La lettre, envoyée par Moscou et Pékin aux membres du Conseil de sécurité après des consultations informelles d'experts organisées par Bahreïn la semaine dernière, a déclaré que les deux pays considéraient la proposition comme « déséquilibrée et unilatérale ».
« Nous sommes fermement convaincus que cela ne contribuera pas à la dé-escalade », a dit la lettre, rapporte The National (13/5).
« Au contraire, cette proposition risque d’aggraver les tensions et de saper les efforts de médiation diplomatique en cours », a-t-il poursuivi.
La Russie et la Chine ont déclaré qu'elles « réitéraient leur désaccord avec le texte » et ont exhorté les rédacteurs du projet à « le retirer ».
« Nous encourageons également un nouveau focus sur le processus de négociation entre les États-Unis et l’Iran, ainsi que sur le développement de mesures qui aideront les parties à parvenir à un accord mutuellement acceptable », a déclaré la lettre.
Comme l’avait rapporté l’AFP, le projet de résolution du Conseil de sécurité de l’ONU appelant à la liberté de navigation dans le détroit d’Ormuz a obtenu 112 co-parrains, selon des sources diplomatiques, soulignant l’ampleur des inquiétudes mondiales concernant la fermeture de l’une des voies maritimes les plus importantes du monde.
La résolution, présentée par Bahreïn et les États-Unis, vise à protéger les voies navigables internationales, la navigation commerciale et les approvisionnements en énergie, ainsi qu’à assurer la sécurité des marins, a dit la source à Al Jazeera.
Il est connu que c'est la deuxième résolution que Bahreïn a soumise au Conseil de sécurité. La première résolution, soumise le mois dernier, a été votée par la Chine et la Russie.
Le Qatar, l'Arabie saoudite et le Koweït se sont joints à Manama et Washington en tant que principaux parrains, tandis que l'Inde, le Japon, la Corée du Sud, le Kenya, l'Argentine et la plupart des pays membres de l'Union européenne ont également signé, a-t-on appris de source proche du dossier.
Cependant, aucune date n'a été fixée pour le vote sur le dernier projet de résolution.
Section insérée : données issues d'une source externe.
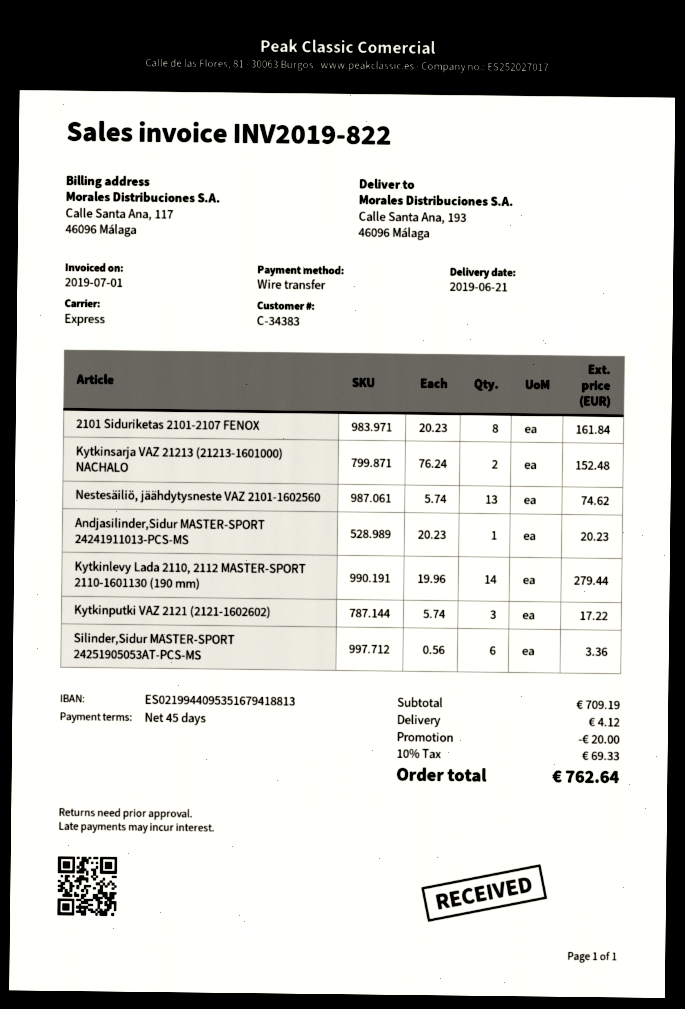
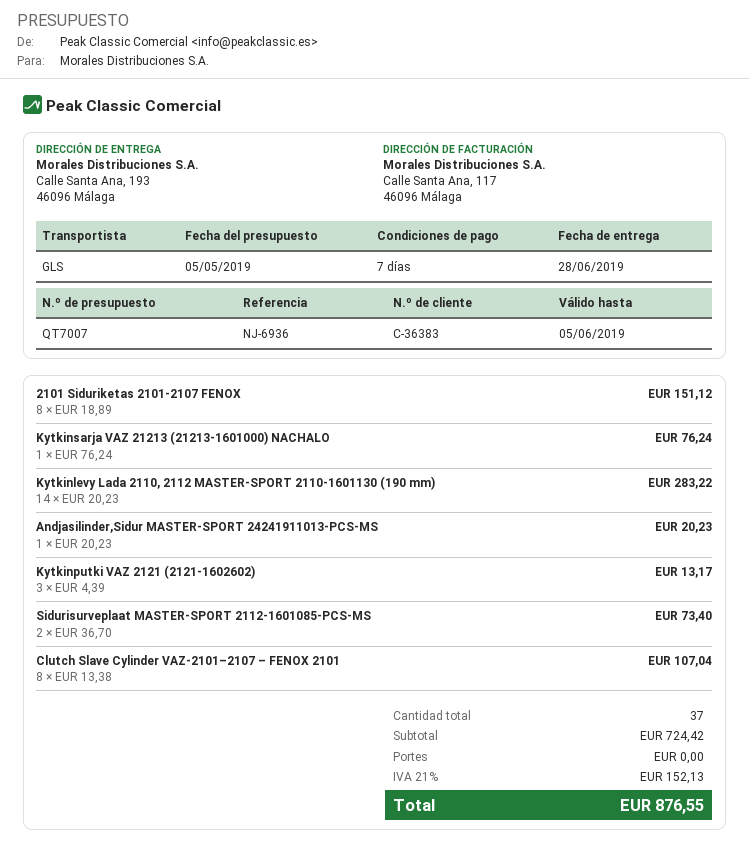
delivery date: 2019-06-21 -> 2019-06-28
payment terms: 45 days -> 7 days
customer number: C-34383 -> C-36383
shipping method: express -> GLS
2101 Siduriketas 2101-2107 FENOX: 8 x 20.23 = 161.84 -> 8 x 18.89 = 151.12
Kytkinsarja VAZ 21213 (21213-1601000) NACHALO: 2 x 76.24 = 152.48 -> 1 x 76.24 = 76.24
Nestesäiliö, jäähdytysneste VAZ 2101-1602560: 13 x 5.74 = 74.62 -> none
Kytkinlevy Lada 2110, 2112 MASTER-SPORT 2110-1601130 (190 mm): 14 x 19.96 = 279.44 -> 14 x 20.23 = 283.22
Kytkinputki VAZ 2121 (2121-1602602): 3 x 5.74 = 17.22 -> 3 x 4.39 = 13.17
Silinder,Sidur MASTER-SPORT 24251905053AT-PCS-MS: 6 x 0.56 = 3.36 -> none
Sidurisurveplaat MASTER-SPORT 2112-1601085-PCS-MS: none -> 2 x 36.70 = 73.40
Clutch Slave Cylinder VAZ-2101–2107 – FENOX 2101: none -> 8 x 13.38 = 107.04
subtotal: 709.19 -> 724.42
discount: 20.00 -> none
shipping: 4.12 -> 0.00
tax: 10% = 69.33 -> 21% = 152.13
total: 762.64 -> 876.55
Les États-Unis ont retardé le vote sur un projet de résolution visant les actions iraniennes dans le détroit d'Ormuz, car ils s'efforcent, avec Bahreïn, de mobiliser un soutien international plus large.
Un diplomate au courant des discussions a dit que plus de 100 pays membres de l'ONU s'étaient engagés à devenir co-sponsors du projet.
La résolution de révision proposée ne fait pas explicitement référence au Chapitre VII du Charte des Nations unies, qui autorise des mesures d'application militaire. Cependant, les analystes ont déclaré que certaines dispositions pourraient encore poser la base pour des mesures coercitives à l'avenir.
Le projet de résolution considère les actions iraniennes comme « une menace à la paix et à la sécurité internationales » et avertit que le conseil pourrait envisager des sanctions à l'avenir en cas de non-respect.
La résolution exige également de l'Iran de révéler le nombre et l'emplacement des mines marines posées dans et autour du détroit d'Ormuz et de s'abstenir d'entraver les opérations internationales de déminage.